One thing I think is worth noting with all of these is the absence of the web when you read through their APIs. Apollo had some significant RESTful approaches, and you find gateways and plugins for some of the others, but when you consider how these technologies fit into the wider API picture, I’d say they aren’t about embracing the web.
On that note, I think it is worth mentioning what is going on over at Google, with their gRPC effort, which provides “bi-directional streaming and fully integrated pluggable authentication with http/2 based transport”:
- gRPC - A high performance, open-source universal RPC framework
Also, I think most notably, they are continuing the tradition of APIs embracing the web, and built on top of HTTP/2. For me, this is always important, and trumps just being open source in my book. The more web an open source technology, and a company’s service utilize, the more comfortable I’m going to feel telling my readers they should be baking this into their operations.

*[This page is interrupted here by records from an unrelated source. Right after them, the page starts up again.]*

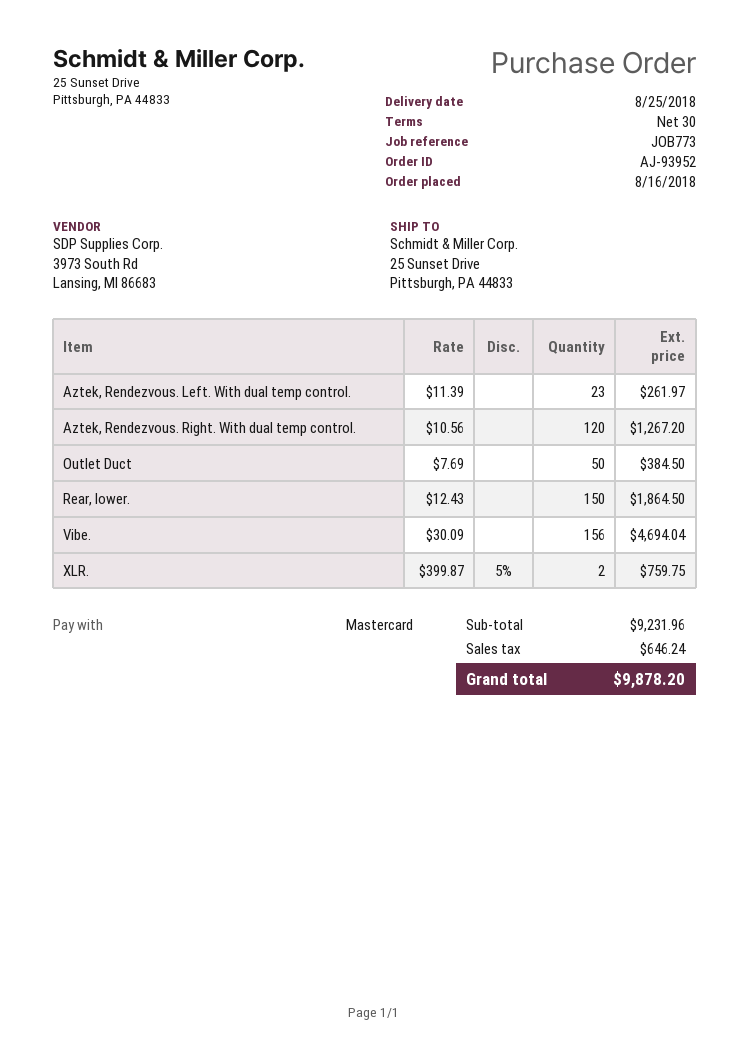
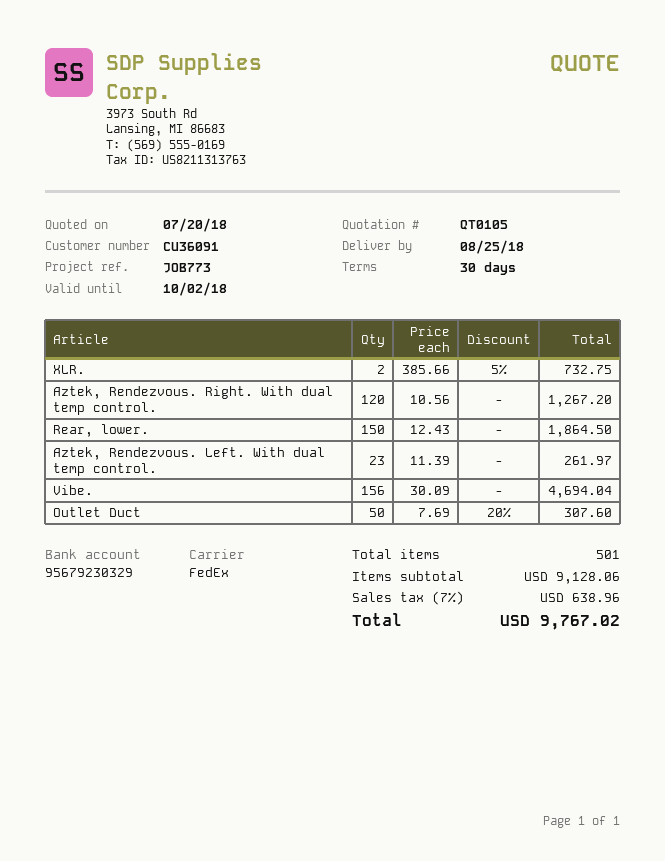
Outlet Duct: 50 x 7.69 = 384.50 -> 50 x 7.69 - 20% = 307.60
XLR.: 2 x 399.87 - 5% = 759.75 -> 2 x 385.66 - 5% = 732.75
subtotal: 9231.96 -> 9128.06
tax: 646.24 -> 638.96
total: 9878.20 -> 9767.02

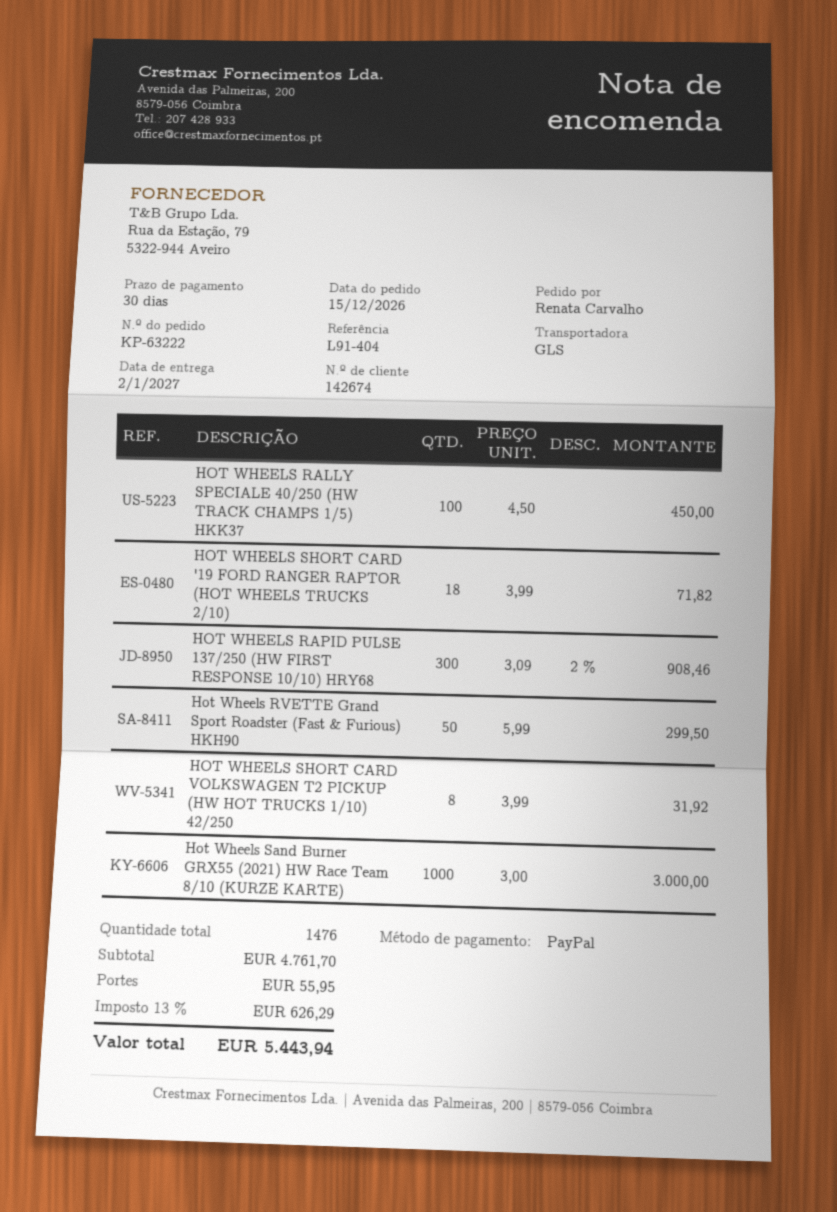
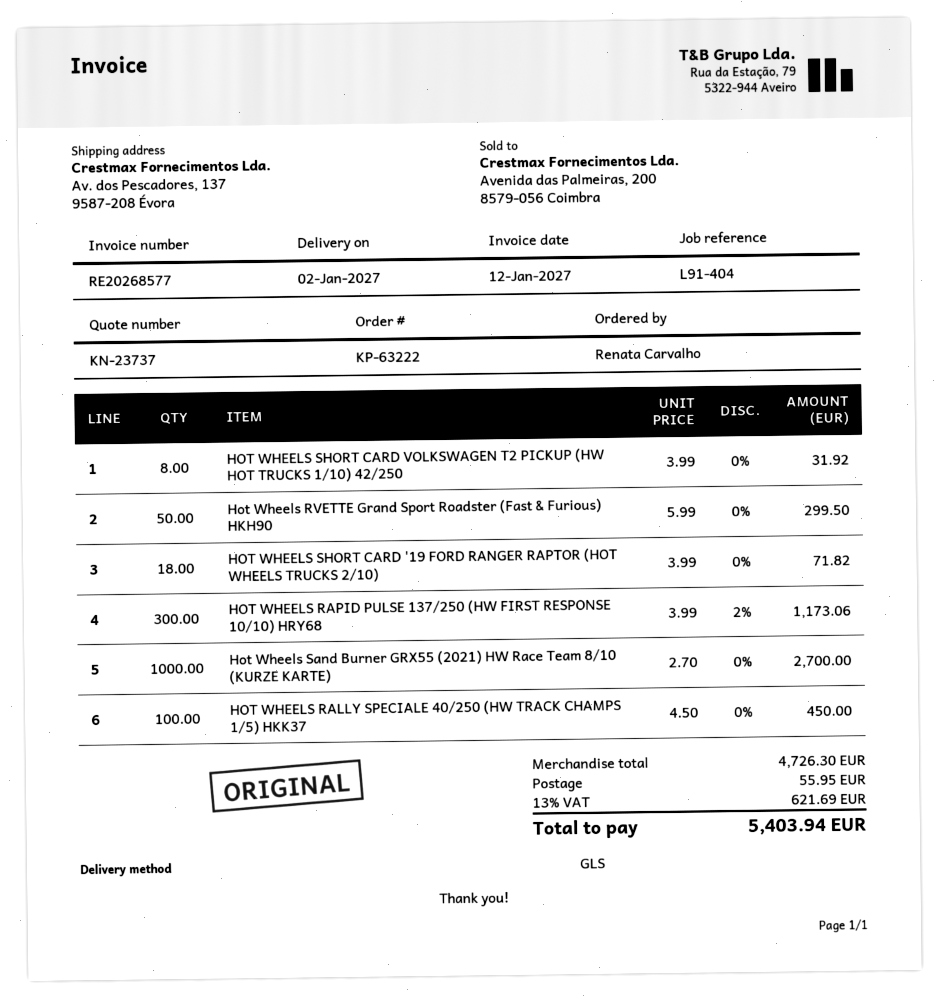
HOT WHEELS RAPID PULSE 137/250 (HW FIRST RESPONSE 10/10) HRY68: 300 x 3.09 - 2% = 908.46 -> 300 x 3.99 - 2% = 1173.06
Hot Wheels Sand Burner GRX55 (2021) HW Race Team 8/10 (KURZE KARTE): 1000 x 3.00 = 3000.00 -> 1000 x 2.70 = 2700.00
subtotal: 4761.70 -> 4726.30
tax: 13% = 626.29 -> 13% = 621.69
total: 5443.94 -> 5403.94

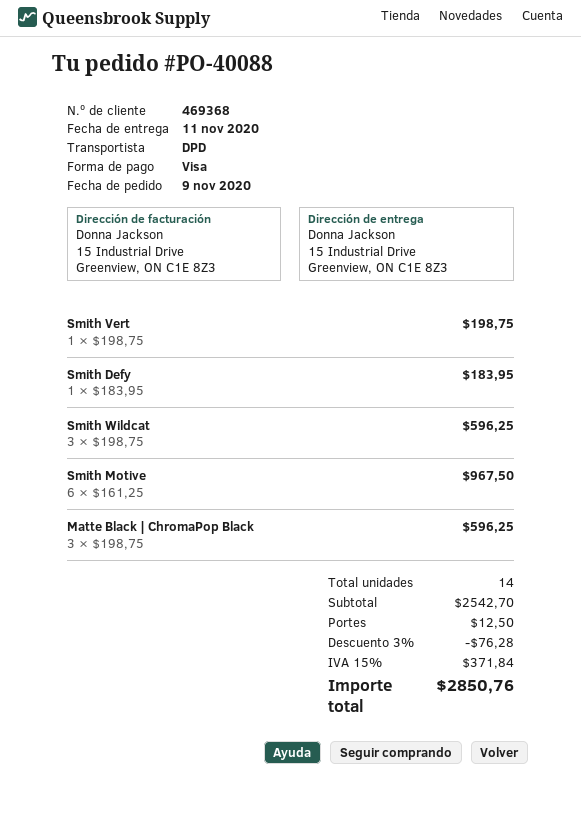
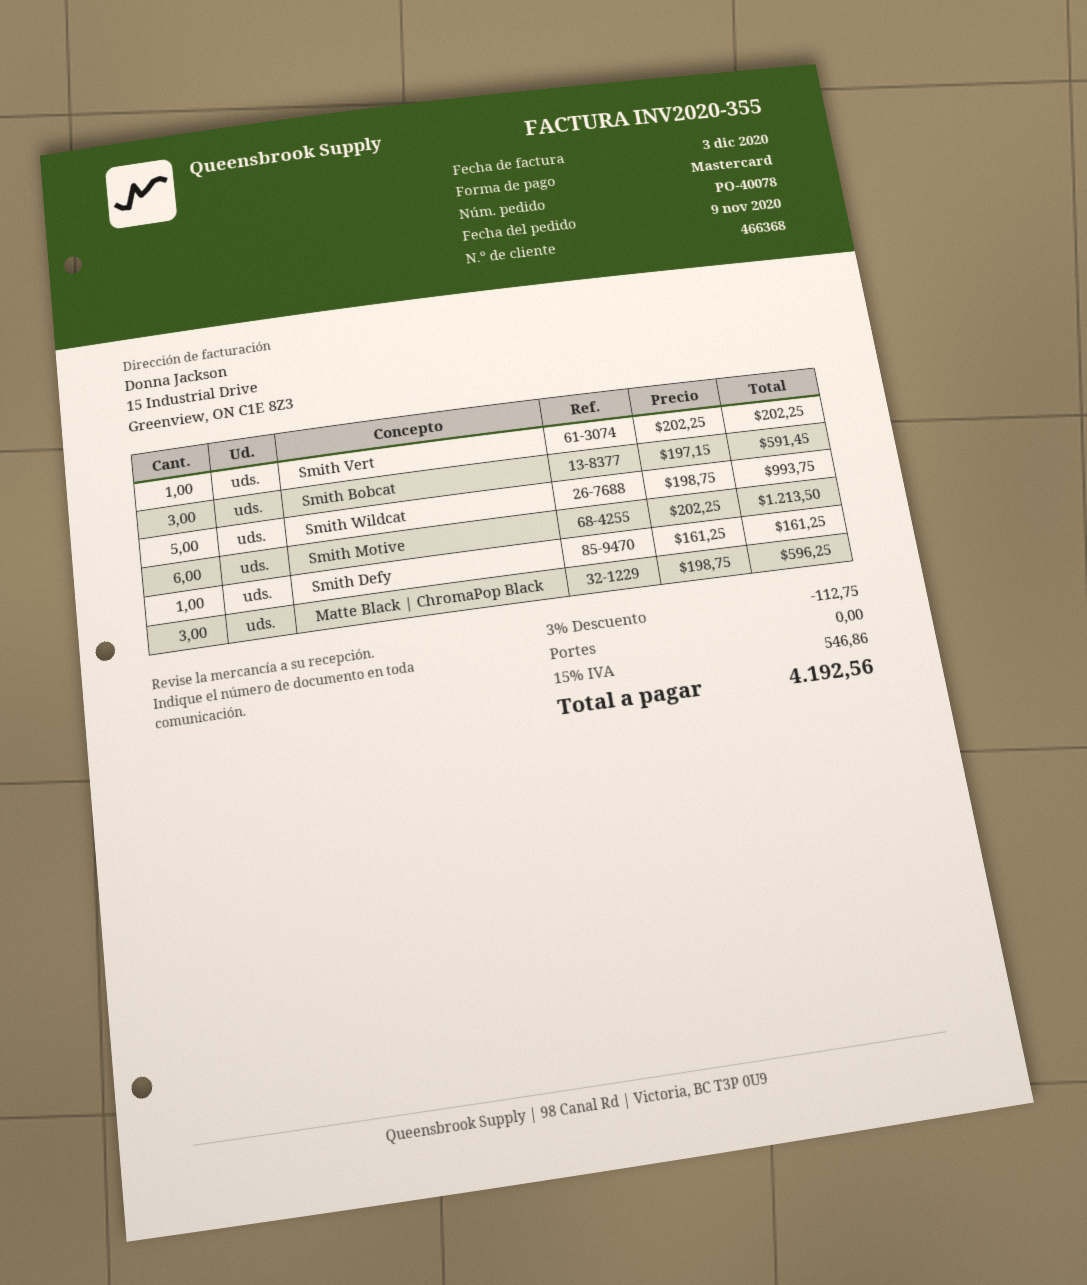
order number: PO-40088 -> PO-40078
customer number: 469368 -> 466368
payment method: Visa -> Mastercard
Smith Vert: 1 x 198.75 = 198.75 -> 1 x 202.25 = 202.25
Smith Defy: 1 x 183.95 = 183.95 -> 1 x 161.25 = 161.25
Smith Wildcat: 3 x 198.75 = 596.25 -> 5 x 198.75 = 993.75
Smith Motive: 6 x 161.25 = 967.50 -> 6 x 202.25 = 1213.50
Smith Bobcat: none -> 3 x 197.15 = 591.45
discount: 3% = 76.28 -> 3% = 112.75
shipping: 12.50 -> 0.00
tax: 15% = 371.84 -> 15% = 546.86
total: 2850.76 -> 4192.56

After these services and tooling, I don’t want to forget about the good ol fashioned protocols available out there, that help use doing things in real time. I’m tracking on 12 real time protocols that I see in use across the companies, organizations, institutions, and government agencies I’m tracking on:
- Simple (or Streaming) Text Orientated Messaging Protocol (STOMP) - STOMP is the Simple (or Streaming) Text Orientated Messaging Protocol. STOMP provides an interoperable wire format so that STOMP clients can communicate with any STOMP message broker to provide easy and widespread messaging interoperability among many languages, platforms and brokers.
- Advanced Message Queuing Protocol (AMQP) - The Advanced Message Queuing Protocol (AMQP) is an open standard for passing business messages between applications or organizations. It connects systems, feeds business processes with the information they need and reliably transmits onward the instructions that achieve their goals.
- MQTT - MQTT is a machine-to-machine (M2M)/Internet of Things connectivity protocol. It was designed as an extremely lightweight publish/subscribe messaging transport. It is useful for connections with remote locations where a small code footprint is required and/or network bandwidth is at a premium.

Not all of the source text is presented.